This 3 credit course is titled "Programming Languages I."

From the University of Central Florida Catalog: "PR: COP 3503C and COT 3960. Paradigms and fundamental concepts of programming languages are presented, including: scope, binding, abstraction, encapsulation, typing etc. Design paradigms object-oriented, functional and logic programming are presented."


A programming language can be defined as a language capable of expressing everything computable. Examples include general purpose programming languages, such as AspectJ, Java, Oz, Smalltalk, C, Pascal, Haskell, ML, LISP, COBOL, and FORTRAN, as well as special purpose programming languages like the Unix Shell, Perl, and even Microsoft Excel's macro language.

A paradigm, or programming model, is a way of programming. It deals with ways of thinking about problems and how one organizes solutions.

Motivation for the Course Objectives

The currently most widely-used paradigm is the object-oriented paradigm, which is a sub-paradigm of the procedural paradigm, itself a subparadigm of the imperative paradigm. Since the 1950s when computing first became practical, the imperative paradigm has been the most widely-used.

However, the functional and logic programming (or relational) paradigms have been in use since the 1960s and the 1980s, respectively. Both are part of the declarative paradigm, which does not use assignment statements and mutation. The functional paradigm uses functions as its main organizing principle, including functions that take functions as arguments and return functions as results. The Logic (relational) paradigm uses facts and relationships among facts to organize knowledge, and uses search (with backtracking) for computation. Both these paradigms have significant advantages in some situations.

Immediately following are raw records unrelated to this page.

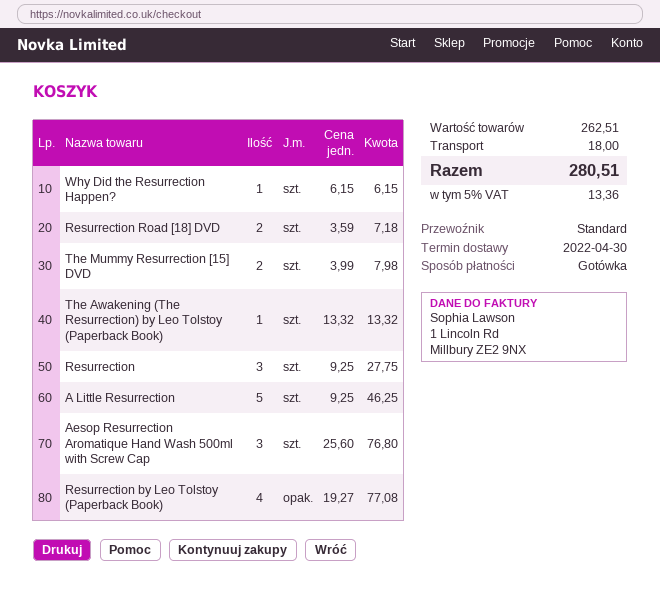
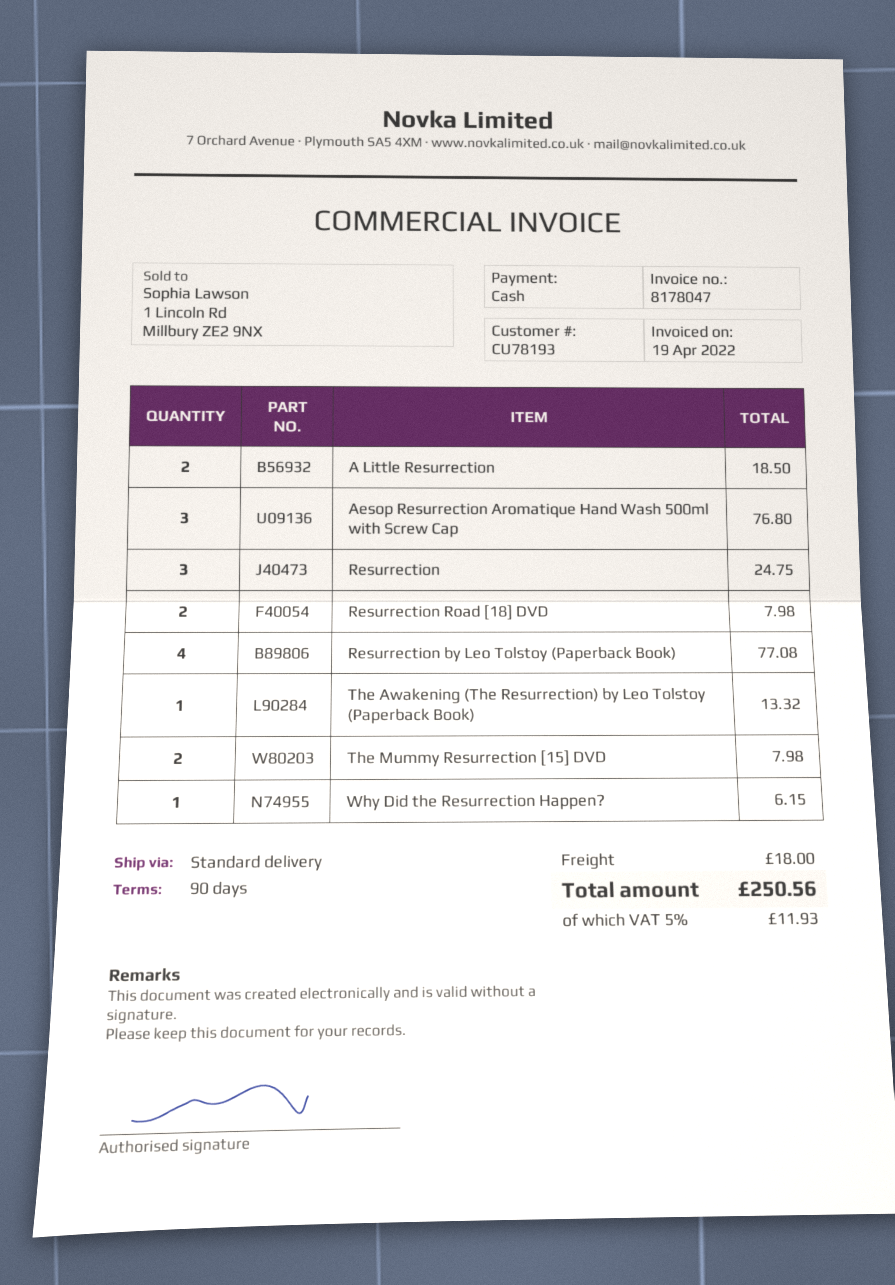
Resurrection Road [18] DVD: 2 for 7.18 -> 2 for 7.98
Resurrection: 3 for 27.75 -> 3 for 24.75
A Little Resurrection: 5 for 46.25 -> 2 for 18.50
tax: 5% = 13.36 -> 5% = 11.93
total: 280.51 -> 250.56

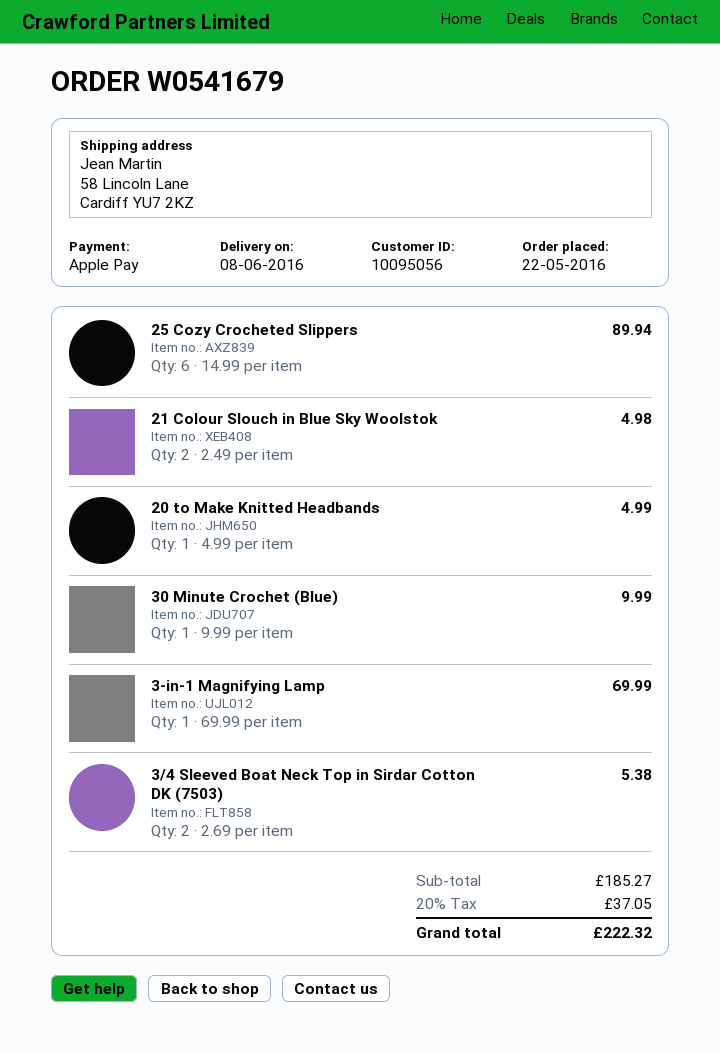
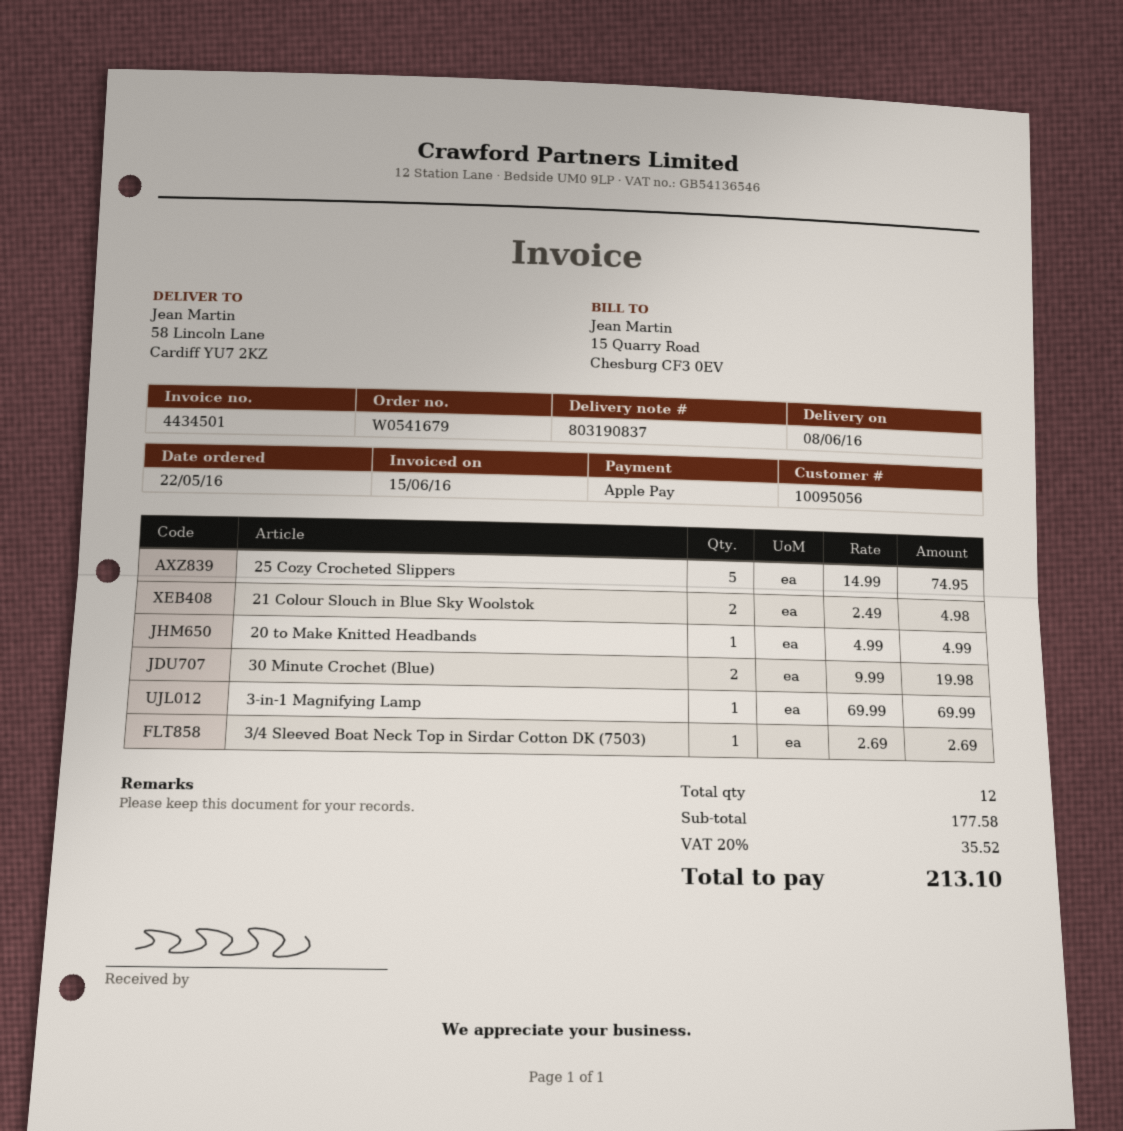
25 Cozy Crocheted Slippers: 6 x 14.99 = 89.94 -> 5 x 14.99 = 74.95
30 Minute Crochet (Blue): 1 x 9.99 = 9.99 -> 2 x 9.99 = 19.98
3/4 Sleeved Boat Neck Top in Sirdar Cotton DK (7503): 2 x 2.69 = 5.38 -> 1 x 2.69 = 2.69
subtotal: 185.27 -> 177.58
tax: 20% = 37.05 -> 20% = 35.52
total: 222.32 -> 213.10

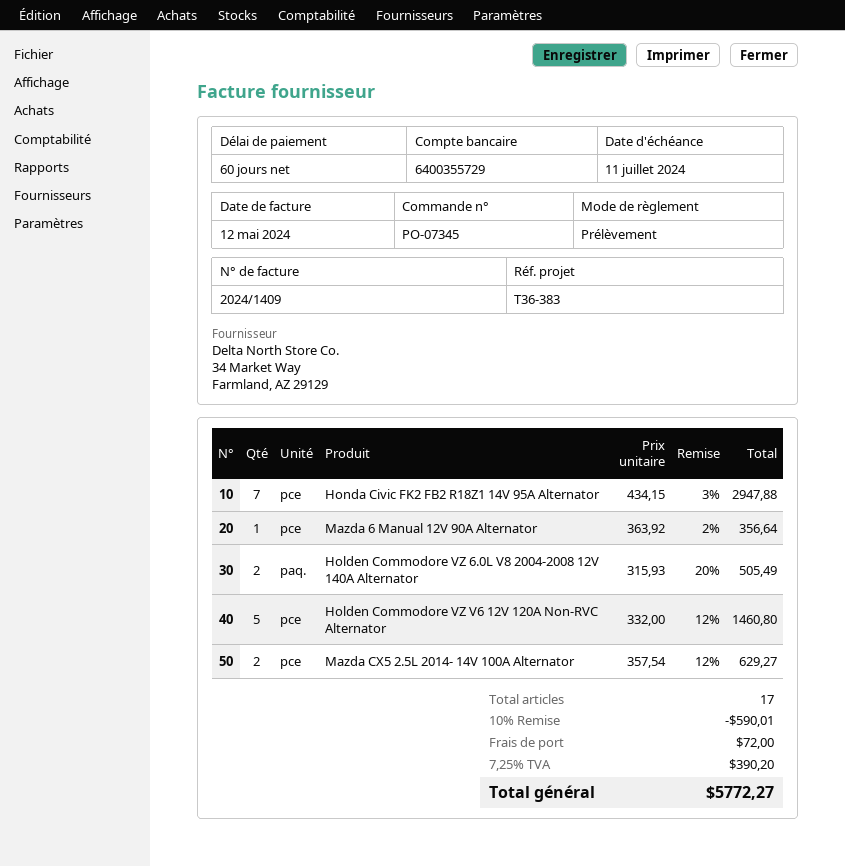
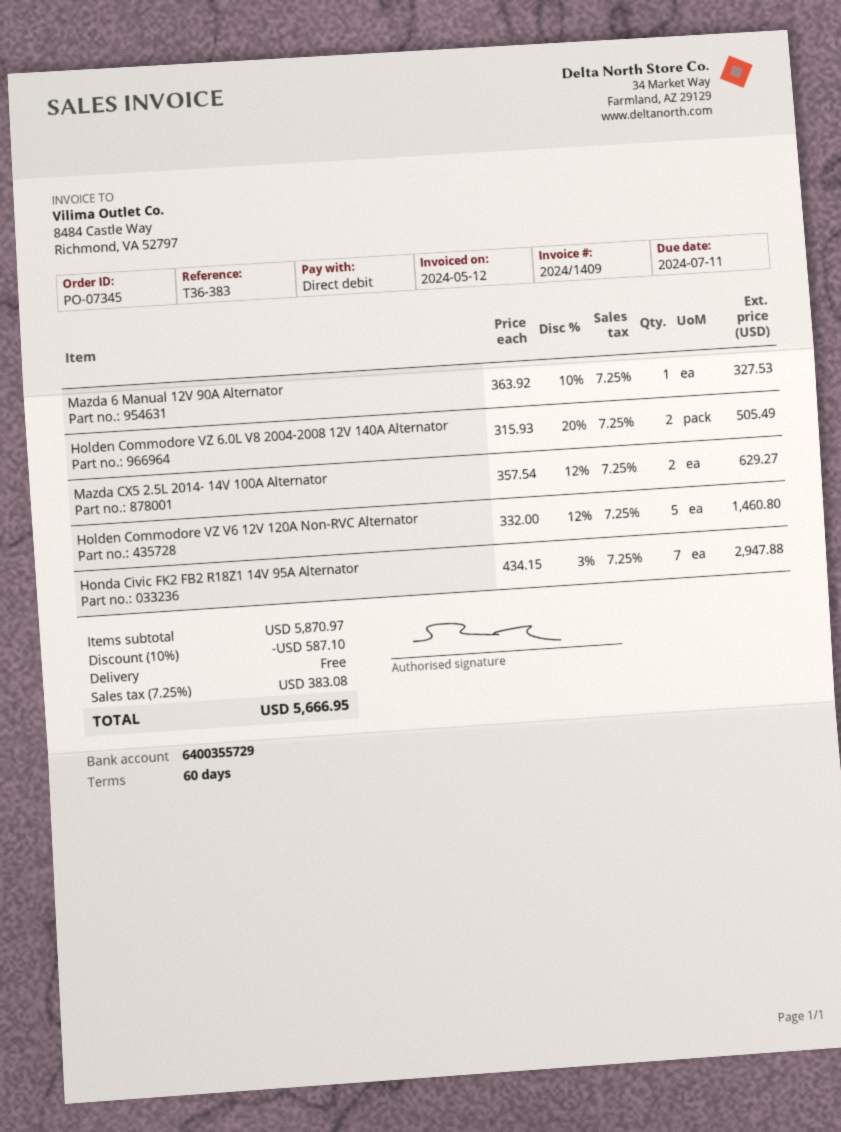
Mazda 6 Manual 12V 90A Alternator: 1 x 363.92 - 2% = 356.64 -> 1 x 363.92 - 10% = 327.53
discount: 10% = 590.01 -> 10% = 587.10
shipping: 72.00 -> 0.00
tax: 7.25% = 390.20 -> 7.25% = 383.08
total: 5772.27 -> 5666.95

One advantage of the functional (and declarative) paradigm is that it makes concurrent programming easier. This is one reason that the large telephone company Ericsson uses the functional language Erlang to write all of its software. Functional programming is also a key technology for supporting domain-specific languages. See also Why Functional Programming Matters by John Hughes.

Even if you do not become a programmer, the ideas of the functional paradigm (function abstraction, infinite data structures, continuations, referential transparency) have important applications in all areas of computer science and in many other contexts such as mathematics and engineering.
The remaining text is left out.